Chromosomal DNA from the strain to the left of the arrow was used to transform the strain to the right.
Plasmid DNA from the strain to the left of the arrow was used to transform the strain to the right.
The background for this strain is PS832.
Amp, ampicillin; Km, kanamycin; Neo, neomycin; Tet, tetracycline; Spc, spectinomycin; Cm, chloramphenicol.
Construction of mutant strains.
Knockouts in the genes of interest were constructed by marker exchange between the chromosome- and plasmid-borne alleles. Plasmids pPERM590 and pPERM594 (8) were used to transform B. subtilis strain YB955, generating strains PERM563 (ytkD) and PERM564 (mutT).

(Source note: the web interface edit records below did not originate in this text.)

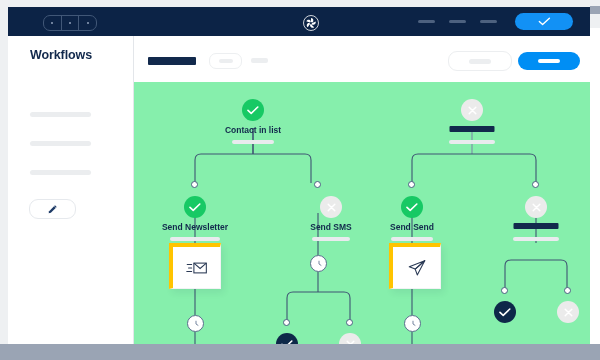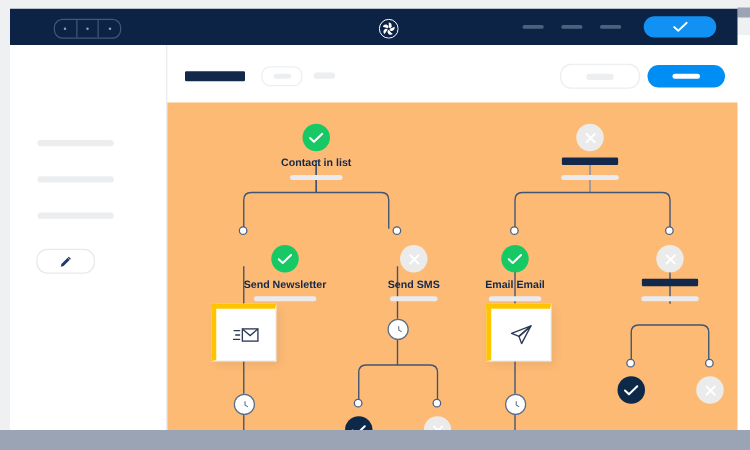--- a/index.html
+++ b/index.html
@@ -209,21 +209,21 @@
     background: #008ef4;
     display: flex; align-items: center; justify-content: center;
   }
   .tool-primary .ph { width: 22px; height: 4px; border-radius: 2px; background: #ffffff; }
 
   
   .canvas {
     position: absolute;
     left: 134px; top: 82px;
     right: 10px; bottom: 16px;
-    background: #fdba74;
+    background: #86efac;
     overflow: hidden;
   }
   .canvas-border {
     position: absolute;
     left: 134px; top: 82px;
     width: 1px; height: 262px;
     background: #e3e6ea;
   }
 
   svg.wires { position: absolute; left: 0; top: 0; }
@@ -341,20 +341,21 @@
       <span class="tb-dash"></span>
       <div class="tb-cta">
         <svg width="13" height="9" viewBox="0 0 13 9">
           <path d="M1.3 4.6 L4.6 7.6 L11.4 1.2" fill="none" stroke="#ffffff" stroke-width="1.4" stroke-linecap="round" stroke-linejoin="round"></path>
         </svg>
       </div>
     </div>
   </div>
 
   <div class="sidebar">
+    <div class="sidebar-title">Workflows</div>
     <div class="sb-bar b1"></div>
     <div class="sb-bar b2"></div>
     <div class="sb-bar b3"></div>
     <div class="sb-edit">
       <svg width="11" height="11" viewBox="0 0 16 16">
         <path d="M11.6 1.9 L14.1 4.4 L5.6 12.9 L2.4 13.6 L3.1 10.4 Z" fill="#1d3a66"></path>
         <path d="M10.3 3.2 L12.8 5.7" stroke="#ffffff" stroke-width="0.8"></path>
       </svg>
     </div>
   </div>
@@ -424,21 +425,21 @@
       </div>
       <div class="node-label-ph"></div>
       <div class="dot-label" style="left:-12px; top:41px; width:46px;"></div>
     </div>
 
     <div class="port" style="left:57px;  top:99px;"></div>
     <div class="port" style="left:180px; top:99px;"></div>
     <div class="port" style="left:274px; top:99px;"></div>
     <div class="port" style="left:398px; top:99px;"></div>
 
-    <div class="node" style="left:50px; top:114px;margin-left:33px;">
+    <div class="node" style="left:50px; top:114px;">
       <div class="circ green">
         <svg width="12" height="9" viewBox="0 0 12 9">
           <path d="M1 4.4 L4.2 7.4 L10.8 1" fill="none" stroke="#ffffff" stroke-width="1.6" stroke-linecap="round" stroke-linejoin="round"></path>
         </svg>
       </div>
       <div class="node-label">Send Newsletter</div>
       <div class="dot-label" style="left:-14px; top:41px; width:50px;"></div>
     </div>
 
     <div class="node" style="left:186px; top:114px;">
@@ -450,21 +451,21 @@
       <div class="node-label">Send SMS</div>
       <div class="dot-label" style="left:-8px; top:41px; width:38px;"></div>
     </div>
 
     <div class="node" style="left:267px; top:114px;">
       <div class="circ green">
         <svg width="12" height="9" viewBox="0 0 12 9">
           <path d="M1 4.4 L4.2 7.4 L10.8 1" fill="none" stroke="#ffffff" stroke-width="1.6" stroke-linecap="round" stroke-linejoin="round"></path>
         </svg>
       </div>
-      <div class="node-label">Email Email</div>
+      <div class="node-label">Send Send</div>
       <div class="dot-label" style="left:-10px; top:41px; width:42px;"></div>
     </div>
 
     <div class="node" style="left:391px; top:114px;">
       <div class="circ grey">
         <svg width="11" height="11" viewBox="0 0 12 12">
           <path d="M2.4 2.4 L9.6 9.6 M9.6 2.4 L2.4 9.6" stroke="#ffffff" stroke-width="1.6" stroke-linecap="round"></path>
         </svg>
       </div>
       <div class="node-label-ph"></div>

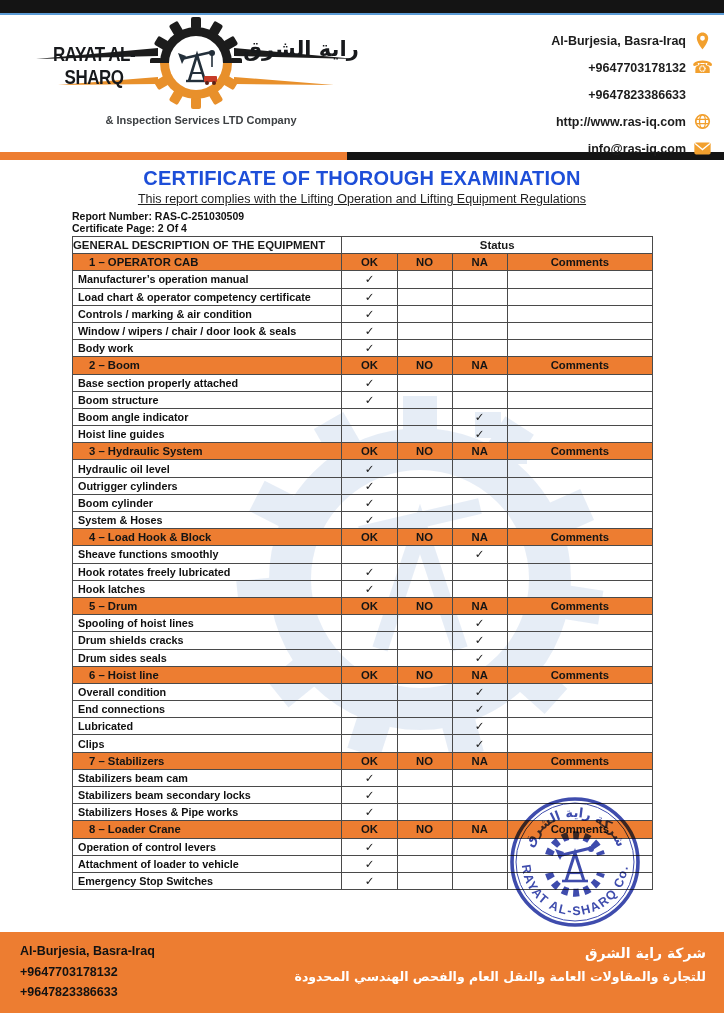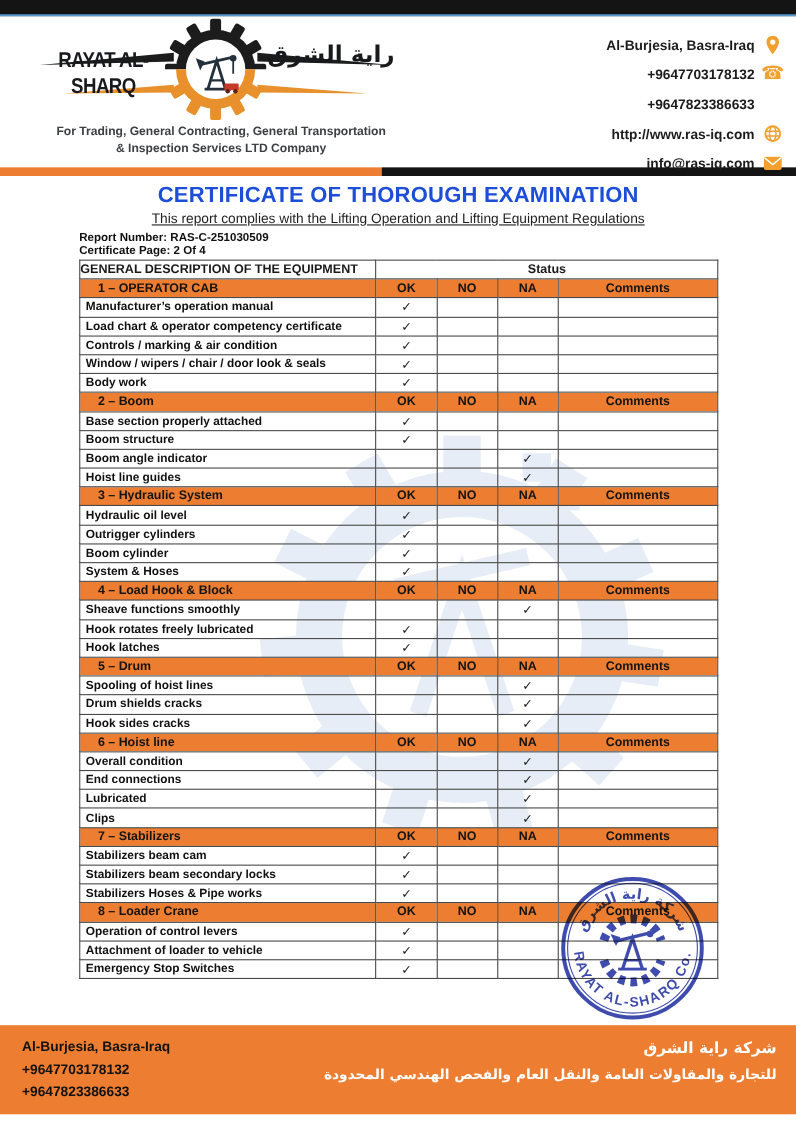--- a/index.html
+++ b/index.html
@@ -129,21 +129,20 @@
           <path d="M160,66 L184,66" stroke="#232f3a" stroke-width="2.4"></path>
 
           <rect x="178" y="61" width="13" height="6" rx="1" fill="#c63b28"></rect>
           <circle cx="181" cy="68" r="2" fill="#5a1f16"></circle>
           <circle cx="188" cy="68" r="2" fill="#5a1f16"></circle>
         </svg>
         <span class="logo-name-en">RAYAT AL-SHARQ</span>
         <span class="logo-name-ar" dir="rtl">راية الشرق</span>
       </div>
       <div class="logo-tagline">
-        <div>For Trading, General Contracting, General Transportation</div>
         <div>&amp; Inspection Services LTD Company</div>
       </div>
     </div>
 
     <div class="contacts">
       <div class="contact-row">
         <span>Al-Burjesia, Basra-Iraq</span>
         <span class="icon-slot">
           <svg width="15" height="18" viewBox="0 0 24 30">
               <path d="M12 1C6.5 1 2.5 5.2 2.5 10.4 2.5 17.5 12 29 12 29s9.5-11.5 9.5-18.6C21.5 5.2 17.5 1 12 1zm0 13.4a4 4 0 1 1 0-8 4 4 0 0 1 0 8z" fill="#F2A02E"></path>
@@ -391,21 +390,21 @@
             <td class="mark"></td>
           </tr>
           <tr class="item-row">
             <td class="desc">Drum shields cracks</td>
             <td class="mark"></td>
             <td class="mark"></td>
             <td class="mark">✓</td>
             <td class="mark"></td>
           </tr>
           <tr class="item-row">
-            <td class="desc">Hook sides cracks</td>
+            <td class="desc">Drum sides seals</td>
             <td class="mark"></td>
             <td class="mark"></td>
             <td class="mark">✓</td>
             <td class="mark"></td>
           </tr>
           <tr class="section-row">
             <td class="sec-title">6 – Hoist line</td>
             <td class="sec-col">OK</td>
             <td class="sec-col">NO</td>
             <td class="sec-col">NA</td>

The ytkD mutT double mutant in the YB955 background was generated by transforming strain PERM595 with plasmid pPERM564 (resulting in strain PERM597). The yfhQ mutM ytkD triple knockout was constructed as follows. Genomic DNA isolated from B. subtilis PERM599 (mutM) was used to transform strain B. subtilis YB955, generating B. subtilis PERM571 (mutM). Competent cells of this strain were transformed with genomic DNA isolated from B. subtilis PERM598 (yfhQ), generating strain PERM572 (yfhQ mutM). Finally, this strain was transformed with plasmid PERM590, giving rise to strain PERM573 (ytkD mutM yfhQ) (Table 1). The double-crossover events leading to inactivation of the appropriate genes were confirmed by PCR (data not shown).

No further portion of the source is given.